[ExI] Uploads

Ben Zaiboc ben at zaiboc.net
Sat Mar 28 21:59:31 UTC 2020


On 28/03/2020 20:21, billw wrote:
> What you are describing is more or less Heaven on Earth, but without 
> golf. I have serious doubts that this will happen the way you say, but 
> who cares about my opinion?
I have no idea if things will happen the way I describe, but so many 
people have what seems to me to be false (and frankly, ridiculous) ideas 
of what uploading would be like. I wanted to give a more realistic (in 
my view) description.

> As a libertarian I'd let just about anything happen.  Who besides some 
> religious people would have any objections?

Oh, you'd be surprised.
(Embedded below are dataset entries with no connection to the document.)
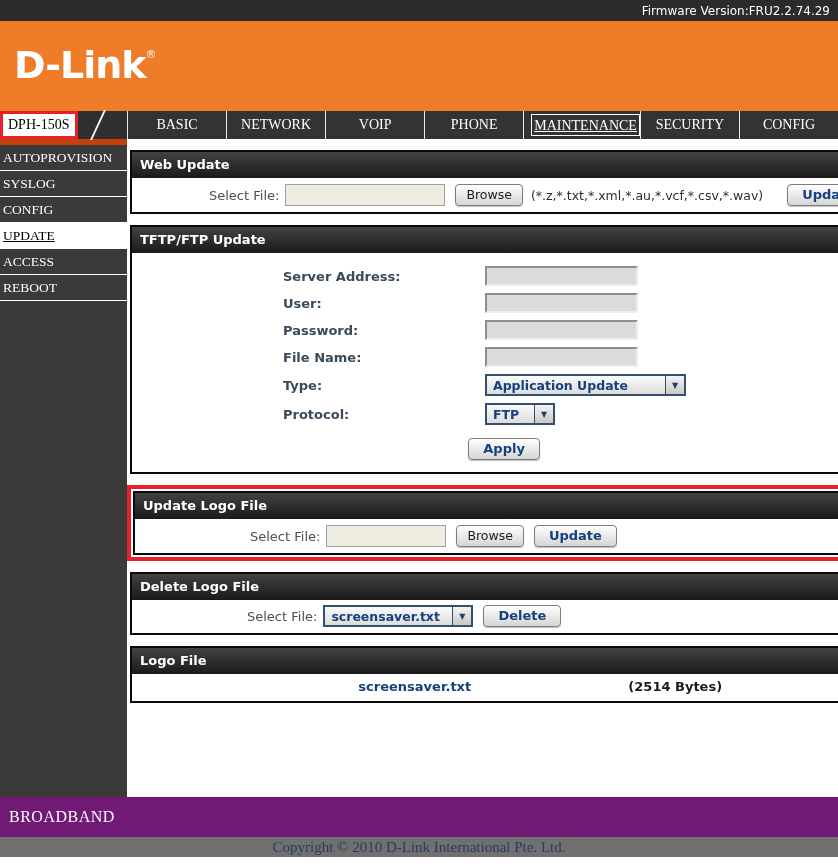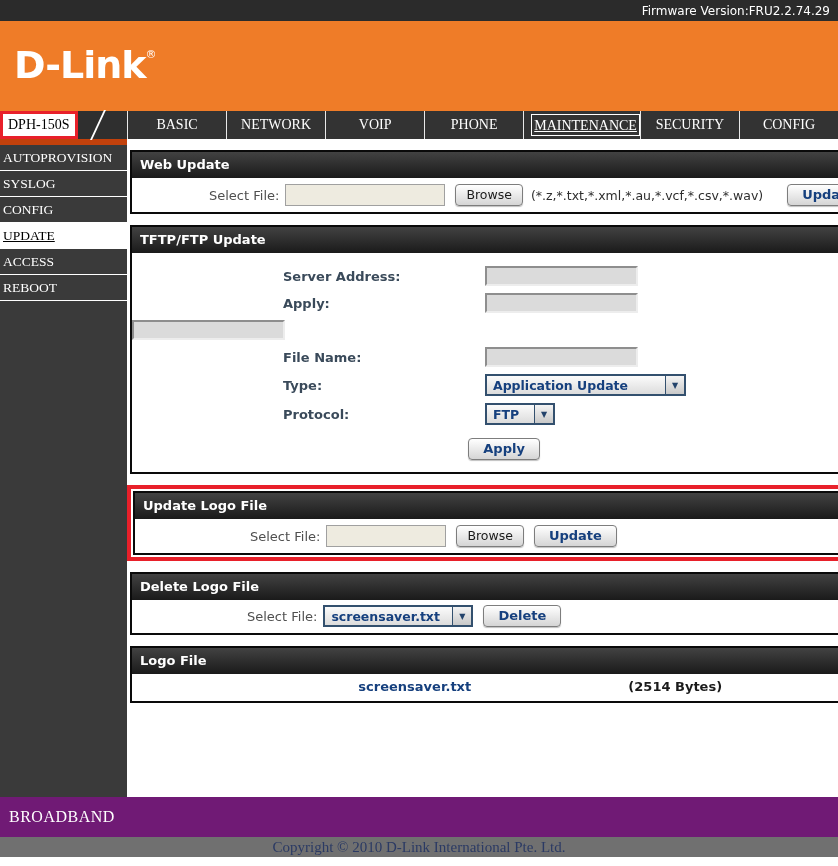--- a/index.html
+++ b/index.html
@@ -190,24 +190,25 @@
     </div>
 
     <div class="section">
       <div class="sec-header">TFTP/FTP Update</div>
       <div class="sec-body tftp-body">
         <div class="tftp-row">
           <span class="tftp-label">Server Address:</span>
           <input class="tftp-input" type="text" value="" style="">
         </div>
         <div class="tftp-row">
-          <span class="tftp-label">Apply:</span>
-          <input class="tftp-input" type="text" value="" style="">
-        </div>
-        <div class="tftp-row">
+          <span class="tftp-label">User:</span>
+          <input class="tftp-input" type="text" value="" style="">
+        </div>
+        <div class="tftp-row">
+          <span class="tftp-label">Password:</span>
           <input class="tftp-input" type="text" value="" style="">
         </div>
         <div class="tftp-row">
           <span class="tftp-label">File Name:</span>
           <input class="tftp-input" type="text" value="" style="">
         </div>
         <div class="tftp-row">
           <span class="tftp-label">Type:</span>
           <div class="fakeselect sel-type">
             <span class="val">Application Update</span>

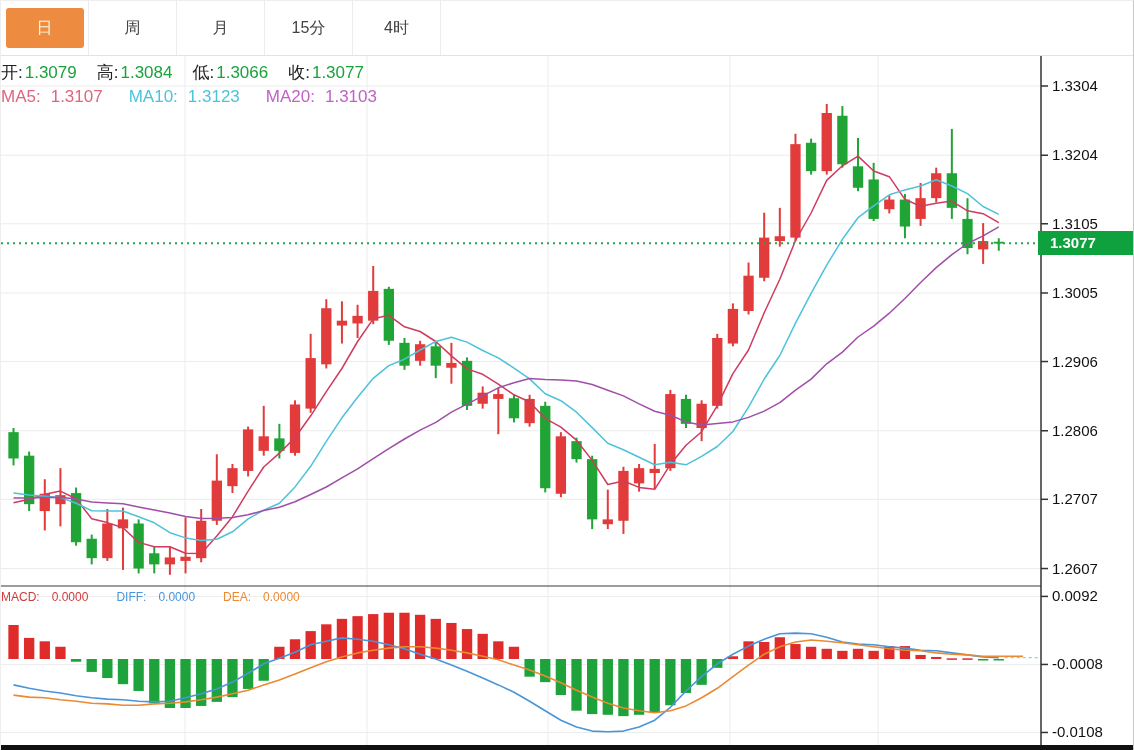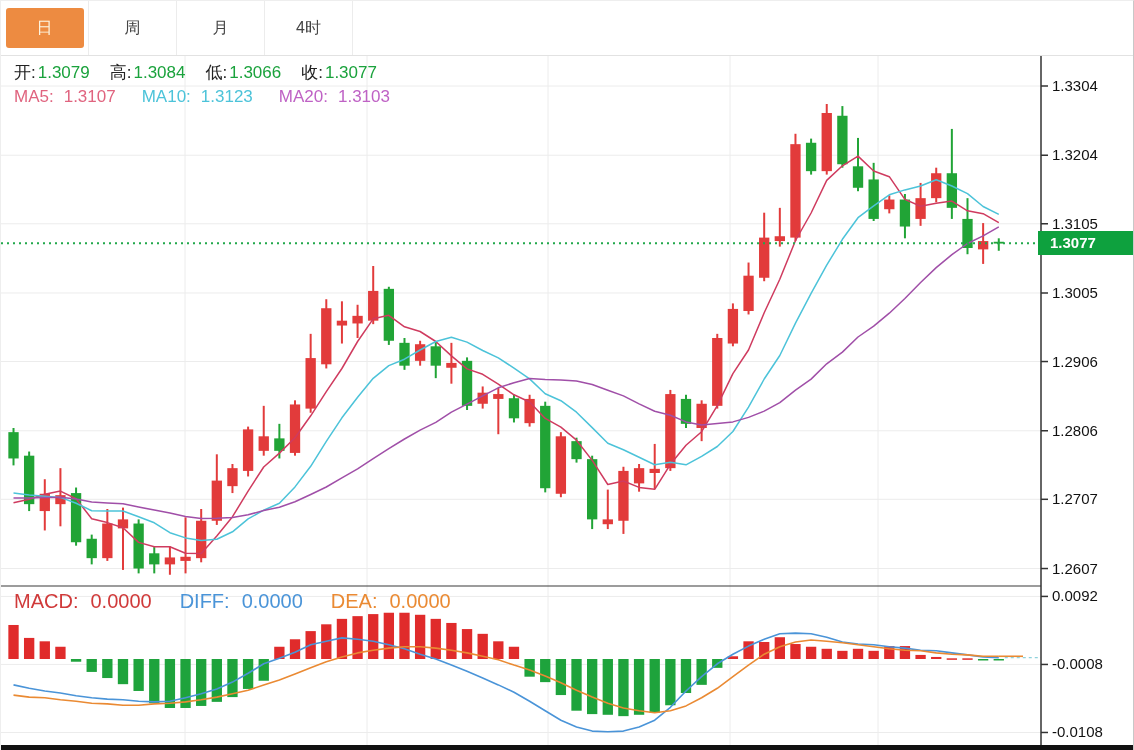--- a/index.html
+++ b/index.html
@@ -11,27 +11,27 @@
   }
   
   .tabbar{position:absolute;left:0;top:0;width:1134px;height:55px;background:#fff;
     border-bottom:1px solid #e2e2e2;display:flex;box-sizing:border-box;}
   .tab{width:88px;height:54px;display:flex;align-items:center;justify-content:center;
     border-right:1px solid #ececec;box-sizing:border-box;cursor:pointer;}
   .tab-inner{display:block;width:78px;height:40px;line-height:40px;text-align:center;
     font-size:16px;color:#444;border-radius:3px;}
   .tab.active .tab-inner{background:var(--tab-orange,#ed8b41);color:#fdf6e3;}
   
-  .row{position:absolute;left:13px;white-space:nowrap;z-index:5;}
+  .row{position:absolute;left:0;white-space:nowrap;z-index:5;}
   .ohlc-row{top:60px;font-size:17px;}
   .ohlc-row .lab{color:#222;}
   .ohlc-row .val{margin-right:20px;margin-left:2px;}
   .ma-row{top:86px;font-size:17px;}
   .ma-row span{margin-right:10px;}
-  .macd-row{top:589px;font-size:20px;}
+  .macd-row{top:589px;font-size:12px;}
   .macd-row span{margin-right:12px;}
   
   .badge{position:absolute;left:1037px;top:230px;width:96px;height:24px;z-index:6;
     color:#fff;font-size:15px;font-weight:bold;line-height:24px;padding-left:12px;
     box-sizing:border-box;}
   svg{position:absolute;left:0;top:0;z-index:1;}
 </style>
 </head>
 <body>
 
@@ -39,20 +39,23 @@
 
   <div class="tabbar">
     <div class="tab active">
         <span class="tab-inner">日</span>
       </div>
     <div class="tab">
         <span class="tab-inner">周</span>
       </div>
     <div class="tab">
         <span class="tab-inner">月</span>
+      </div>
+    <div class="tab">
+        <span class="tab-inner">15分</span>
       </div>
     <div class="tab">
         <span class="tab-inner">4时</span>
       </div>
   </div>
 
   <svg id="chart" width="1134" height="750" viewBox="0 0 1134 750">
       <g>
         <line x1="184" y1="55" x2="184" y2="744" stroke="#ececec" stroke-width="1"></line>
         <line x1="366" y1="55" x2="366" y2="744" stroke="#ececec" stroke-width="1"></line>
Some people are dead against the idea on 
philosophical grounds (quite aside from religious ones). Extremely bad 
philosophical grounds, imo, but compelling to them. The worst thing is 
that some of these people don't just want to avoid uploading for 
themselves, they don't want /anyone/ doing it, they regard it as 
fundamentally evil or at least fatally misguided. Talk about uploading 
enough, and you'll soon find them crawling out of the woodwork. If you 
really want to expose yourself to this, just ask the dreaded (and silly) 
question: "Will a copy of you really be you?", then sit back and wait 
for the mouth-foaming to begin.

If you want some solid ammunition against the usual objections, read "A 
Taxonomy and Metaphysics of Mind-Uploading" by Keith Wiley. Highly 
recommended. Very clear, excellent logical arguments and well-written. 
For me, reading it was the culmination of a long path that started with 
the first four pages of Linda Nagata's 'Vast' (mentioned below), and its 
depiction of an uploaded spaceship pilot.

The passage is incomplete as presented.